Si invocano le armi quando la politica è latitante. Arrendersi alla logica bellica vuol dire negare il principio spesso su cui abbiamo costruito l’Europa. Putin a un certo punto, col suo paese in ginocchio, avrà bisogno di una via d’uscita. Sì, parlare di riduzione delle spese militari in questa fase non è solo utopia. In momenti ancora più difficili si sono firmati trattati per la riduzione delle armi nucleari. Se ci arrendiamo alla logica di Putin siamo noi gli sconfitti. Ora più che mai serve un nuovo trattato per la sicurezza in Europa, Russia compresa. E lo capiranno anche loro. Come diceva Tolstoj, la grandezza della Russia è un fine che si sarebbe potuto perseguire anche senza guerre.

Anche in questa crisi l’Ue è eccessivamente a ruota degli interessi americani?

La colpa è nostra, non possiamo lamentarci del protagonismo degli Usa o della Cina se non siamo in grado di esprimere una politica estera comune. Mi auguro che questa sia l’occasione perché l’Italia, con Francia, Germania e Spagna, avvii una cooperazione rafforzata in tema di difesa.

Come valuta il dibattito italiano di questi giorni? C’è una psicosi bellicista?

Nella nostra società il no alla guerra è un sentimento molto radicato, l’articolo 11 della Costituzione non è stato scritto a caso.

Il governo e il Pd hanno toni troppo bellicisti?

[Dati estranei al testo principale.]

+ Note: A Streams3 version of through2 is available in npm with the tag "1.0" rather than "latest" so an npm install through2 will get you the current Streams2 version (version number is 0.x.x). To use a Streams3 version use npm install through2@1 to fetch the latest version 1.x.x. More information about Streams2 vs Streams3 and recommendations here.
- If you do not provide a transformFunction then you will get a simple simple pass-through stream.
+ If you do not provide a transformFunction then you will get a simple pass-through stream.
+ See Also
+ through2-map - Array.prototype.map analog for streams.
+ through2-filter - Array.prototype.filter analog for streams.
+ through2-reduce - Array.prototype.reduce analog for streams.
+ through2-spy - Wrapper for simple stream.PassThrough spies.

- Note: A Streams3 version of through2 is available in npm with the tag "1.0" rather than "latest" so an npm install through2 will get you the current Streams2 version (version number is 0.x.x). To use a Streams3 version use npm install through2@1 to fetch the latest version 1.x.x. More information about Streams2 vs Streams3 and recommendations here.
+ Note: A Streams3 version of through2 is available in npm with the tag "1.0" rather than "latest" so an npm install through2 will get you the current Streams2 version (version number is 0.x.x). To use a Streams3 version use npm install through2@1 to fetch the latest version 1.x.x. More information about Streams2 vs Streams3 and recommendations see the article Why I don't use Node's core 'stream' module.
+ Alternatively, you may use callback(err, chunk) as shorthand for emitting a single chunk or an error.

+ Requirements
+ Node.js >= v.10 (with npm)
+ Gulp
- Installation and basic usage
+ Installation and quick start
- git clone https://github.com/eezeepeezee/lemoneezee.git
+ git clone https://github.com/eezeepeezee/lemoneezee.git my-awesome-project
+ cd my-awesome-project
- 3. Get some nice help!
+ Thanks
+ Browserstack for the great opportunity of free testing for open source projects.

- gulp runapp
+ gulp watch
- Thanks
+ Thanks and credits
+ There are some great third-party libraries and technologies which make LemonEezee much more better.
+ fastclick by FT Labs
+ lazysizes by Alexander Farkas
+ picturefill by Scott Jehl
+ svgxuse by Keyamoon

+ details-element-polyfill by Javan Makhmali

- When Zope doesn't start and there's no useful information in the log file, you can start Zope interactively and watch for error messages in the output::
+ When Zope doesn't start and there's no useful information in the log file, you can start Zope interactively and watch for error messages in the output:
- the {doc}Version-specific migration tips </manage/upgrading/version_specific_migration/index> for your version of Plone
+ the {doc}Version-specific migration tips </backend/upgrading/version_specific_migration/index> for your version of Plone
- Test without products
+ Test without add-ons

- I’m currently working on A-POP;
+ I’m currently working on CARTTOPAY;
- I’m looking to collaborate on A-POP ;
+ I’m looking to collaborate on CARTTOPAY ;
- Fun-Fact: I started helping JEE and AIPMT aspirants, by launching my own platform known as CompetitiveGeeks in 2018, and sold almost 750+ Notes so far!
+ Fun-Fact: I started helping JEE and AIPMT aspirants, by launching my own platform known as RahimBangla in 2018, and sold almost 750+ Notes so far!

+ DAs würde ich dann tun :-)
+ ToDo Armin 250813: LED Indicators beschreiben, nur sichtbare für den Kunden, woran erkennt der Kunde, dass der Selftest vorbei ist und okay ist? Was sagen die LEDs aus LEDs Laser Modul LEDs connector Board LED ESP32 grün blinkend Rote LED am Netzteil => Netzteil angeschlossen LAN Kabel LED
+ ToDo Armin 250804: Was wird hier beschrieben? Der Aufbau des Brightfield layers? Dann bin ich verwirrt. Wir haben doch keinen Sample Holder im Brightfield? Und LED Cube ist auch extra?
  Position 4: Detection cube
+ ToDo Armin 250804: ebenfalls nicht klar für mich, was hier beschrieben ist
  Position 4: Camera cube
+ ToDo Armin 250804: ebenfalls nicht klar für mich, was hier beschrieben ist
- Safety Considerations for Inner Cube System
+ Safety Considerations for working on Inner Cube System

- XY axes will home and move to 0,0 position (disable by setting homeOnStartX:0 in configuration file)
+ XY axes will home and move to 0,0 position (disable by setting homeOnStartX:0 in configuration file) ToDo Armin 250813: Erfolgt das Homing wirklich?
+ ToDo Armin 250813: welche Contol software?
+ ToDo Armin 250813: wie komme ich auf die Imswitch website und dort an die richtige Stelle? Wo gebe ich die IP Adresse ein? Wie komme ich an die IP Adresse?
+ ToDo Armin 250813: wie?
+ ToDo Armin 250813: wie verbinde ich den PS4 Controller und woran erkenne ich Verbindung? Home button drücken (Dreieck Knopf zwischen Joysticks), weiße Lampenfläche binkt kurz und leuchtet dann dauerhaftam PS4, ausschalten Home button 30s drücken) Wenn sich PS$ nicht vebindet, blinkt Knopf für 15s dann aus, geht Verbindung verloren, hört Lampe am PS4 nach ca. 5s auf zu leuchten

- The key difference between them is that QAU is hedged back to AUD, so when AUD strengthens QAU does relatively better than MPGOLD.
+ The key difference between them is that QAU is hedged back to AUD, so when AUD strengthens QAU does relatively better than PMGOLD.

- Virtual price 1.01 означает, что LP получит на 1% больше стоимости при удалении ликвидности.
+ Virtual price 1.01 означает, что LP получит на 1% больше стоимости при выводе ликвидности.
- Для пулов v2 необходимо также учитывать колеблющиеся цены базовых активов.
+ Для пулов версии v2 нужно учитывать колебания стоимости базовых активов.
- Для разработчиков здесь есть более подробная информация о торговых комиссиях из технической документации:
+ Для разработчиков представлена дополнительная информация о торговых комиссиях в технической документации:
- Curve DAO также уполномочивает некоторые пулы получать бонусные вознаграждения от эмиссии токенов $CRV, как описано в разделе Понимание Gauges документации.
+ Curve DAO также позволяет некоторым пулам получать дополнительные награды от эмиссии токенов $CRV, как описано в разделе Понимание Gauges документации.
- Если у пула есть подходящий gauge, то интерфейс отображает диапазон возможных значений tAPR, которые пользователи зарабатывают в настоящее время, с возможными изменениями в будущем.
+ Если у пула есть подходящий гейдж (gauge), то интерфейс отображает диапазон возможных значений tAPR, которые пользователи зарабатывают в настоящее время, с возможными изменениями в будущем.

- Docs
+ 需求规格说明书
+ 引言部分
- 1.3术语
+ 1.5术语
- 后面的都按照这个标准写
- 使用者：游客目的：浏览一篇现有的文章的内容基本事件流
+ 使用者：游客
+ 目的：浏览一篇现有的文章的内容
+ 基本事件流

Giusto che l’Europa abbia risposto in modo compatto all’aggressione. E che anche l’Italia sia stata unita. Ma dopo tre settimane questa unità va usata nell’azione diplomatica. Il tempo di parlare di pace è adesso.

Nel Pd si è sentito isolato?

No. Nel Pd ci sono tante sensibilità ma tutti concordiamo sul primato della politica e della diplomazia. E nel rapporto con la Russia noi non abbiamo retropensieri o scheletri nell’armadio.